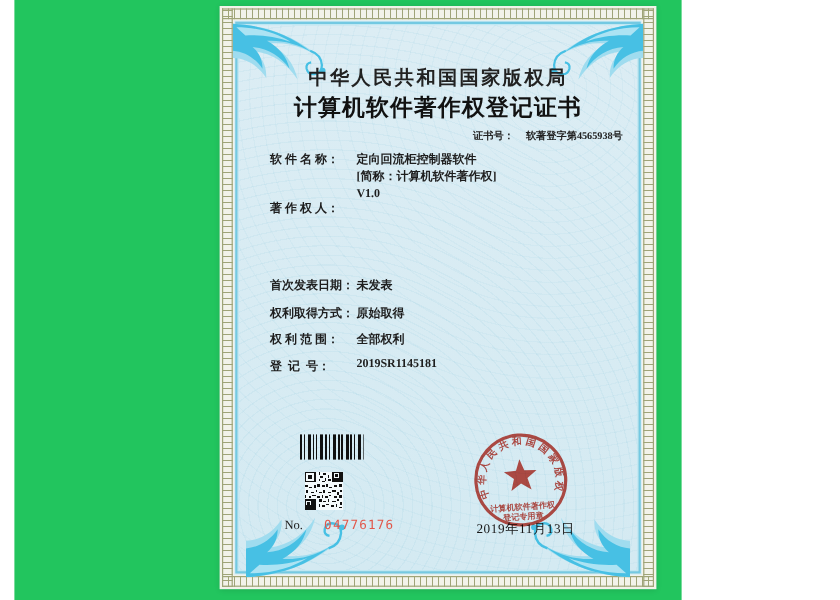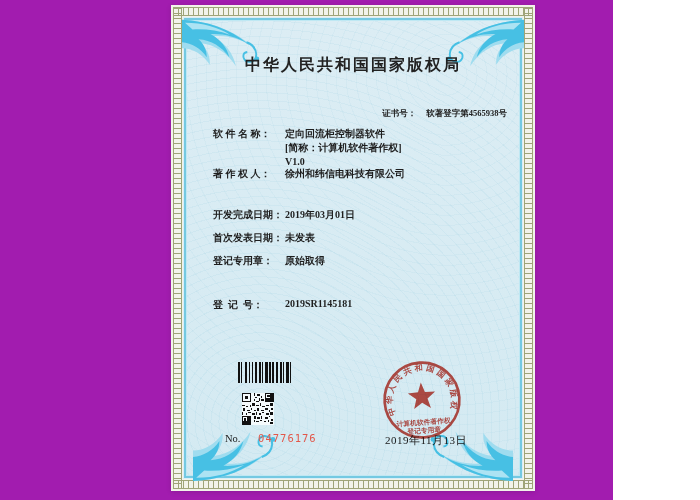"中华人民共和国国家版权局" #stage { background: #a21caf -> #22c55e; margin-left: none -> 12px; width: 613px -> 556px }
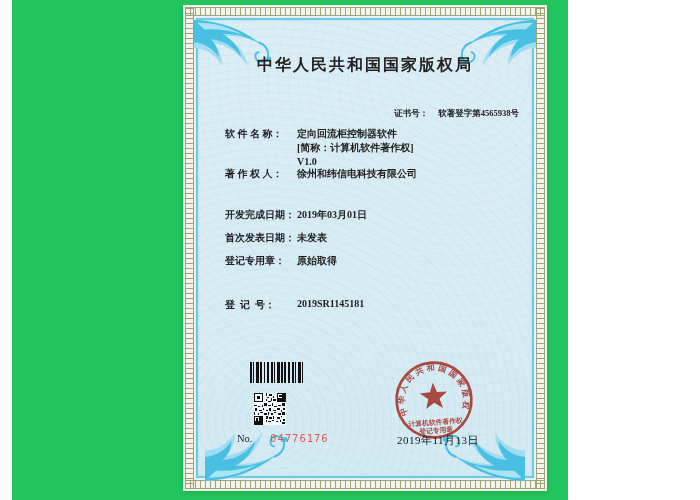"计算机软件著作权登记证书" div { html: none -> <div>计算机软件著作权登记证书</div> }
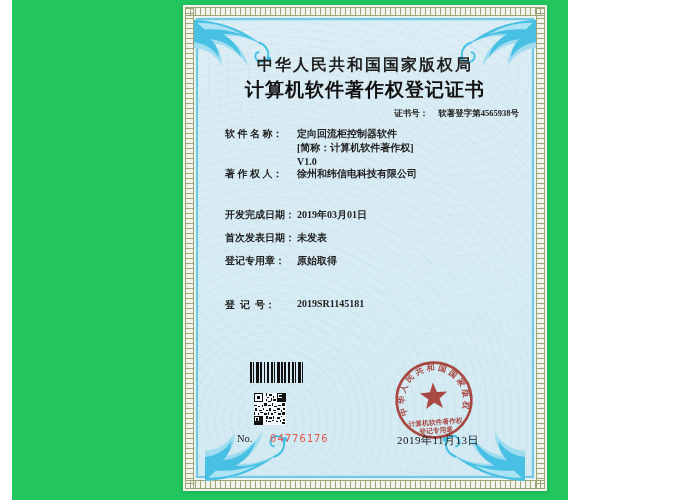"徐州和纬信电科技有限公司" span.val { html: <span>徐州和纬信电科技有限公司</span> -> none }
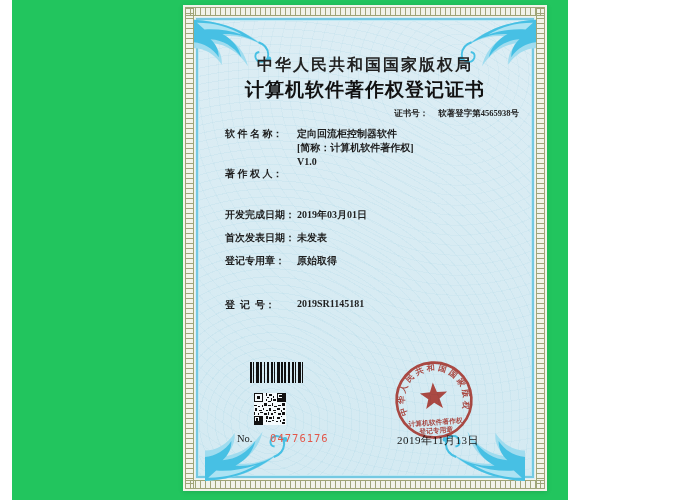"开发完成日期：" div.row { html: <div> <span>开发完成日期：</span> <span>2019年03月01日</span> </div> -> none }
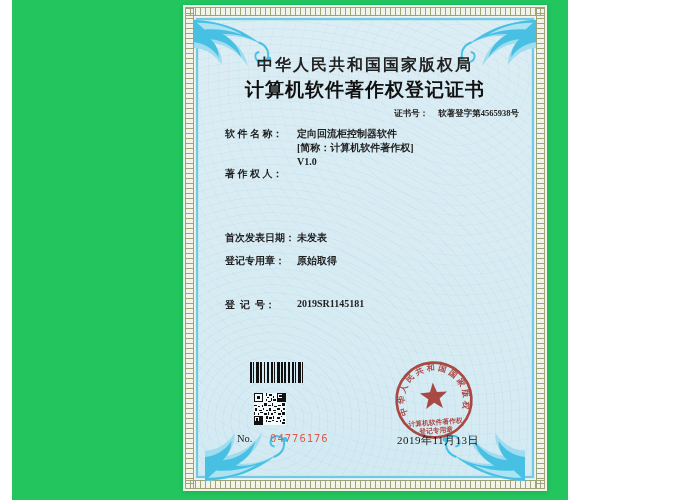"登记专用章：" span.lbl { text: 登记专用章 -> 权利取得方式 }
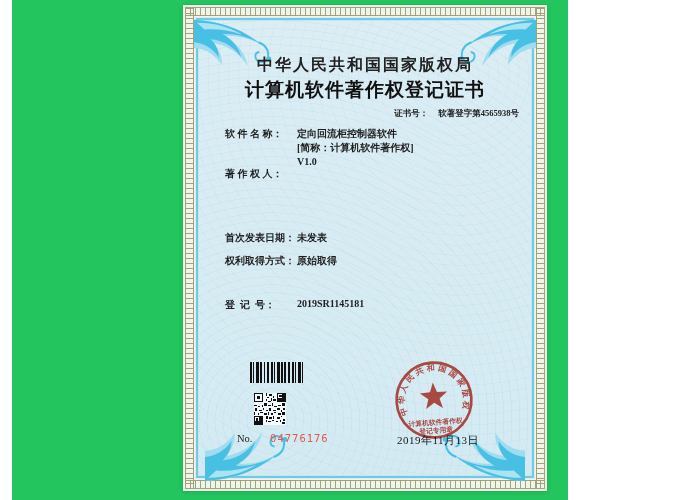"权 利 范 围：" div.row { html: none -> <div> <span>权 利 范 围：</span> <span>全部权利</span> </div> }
========================================================================
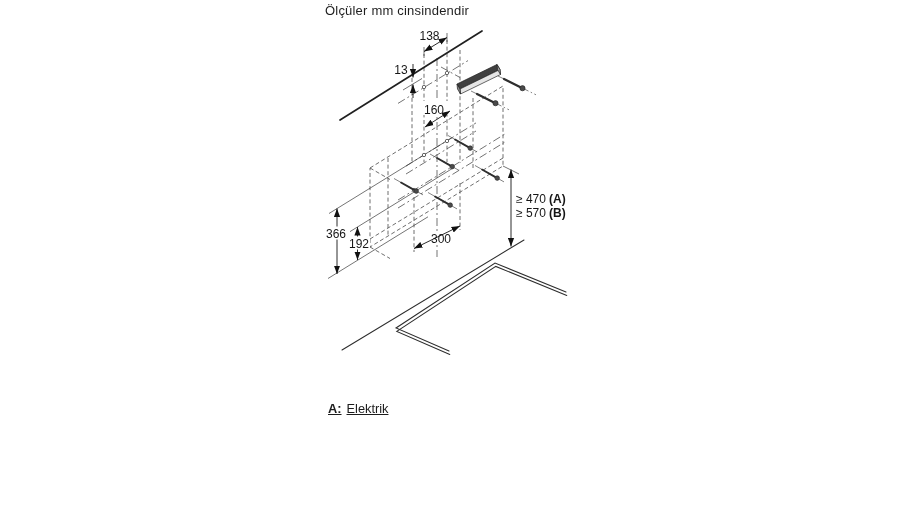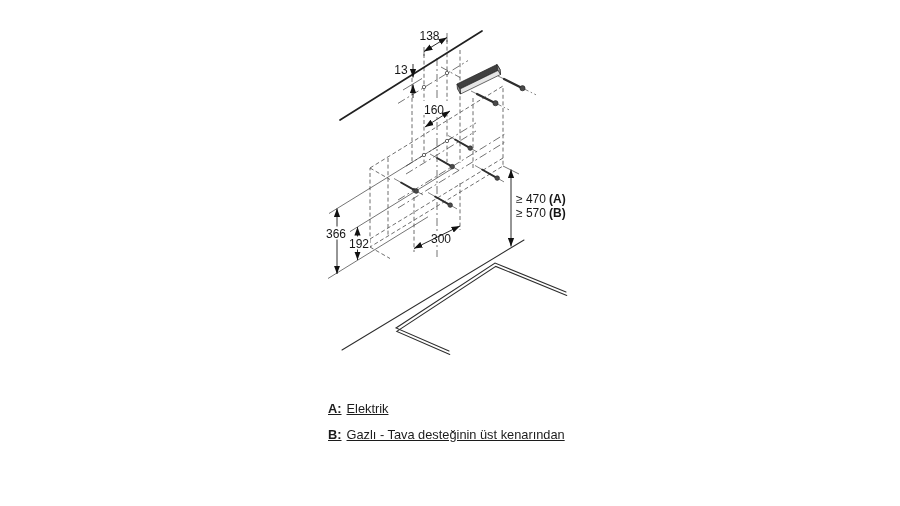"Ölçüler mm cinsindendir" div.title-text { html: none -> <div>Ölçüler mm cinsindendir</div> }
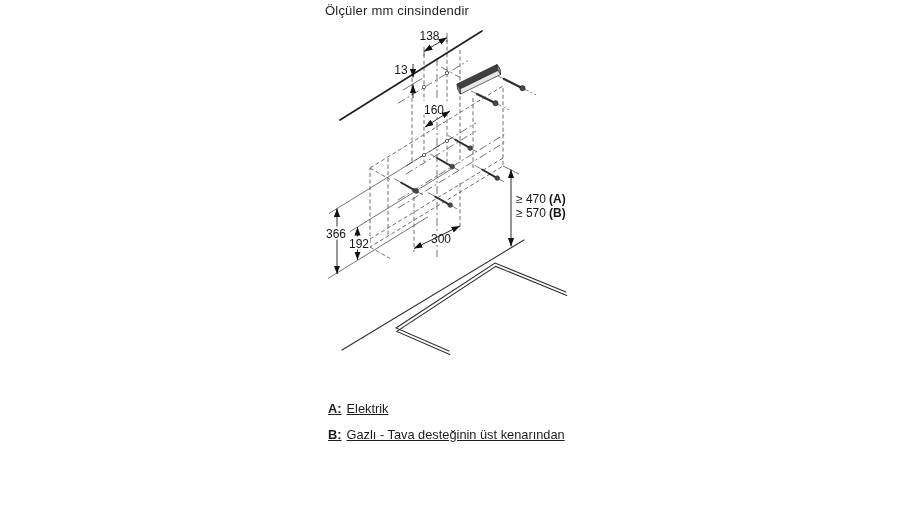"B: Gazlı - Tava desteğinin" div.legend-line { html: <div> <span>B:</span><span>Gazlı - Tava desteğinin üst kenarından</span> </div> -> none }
========================================================================
# To do:
Everything above from the line containing "none -> <div>计算机软件著作权登记证书</div>" through the line containing "-> <div> <span>权" must be repeated exactly, and the pictures must be left out.

# Problem solution:
"计算机软件著作权登记证书" div { html: none -> <div>计算机软件著作权登记证书</div> }
"徐州和纬信电科技有限公司" span.val { html: <span>徐州和纬信电科技有限公司</span> -> none }
"开发完成日期：" div.row { html: <div> <span>开发完成日期：</span> <span>2019年03月01日</span> </div> -> none }
"登记专用章：" span.lbl { text: 登记专用章 -> 权利取得方式 }
"权 利 范 围：" div.row { html: none -> <div> <span>权 利 范 围：</span> <span>全部权利</span> </div> }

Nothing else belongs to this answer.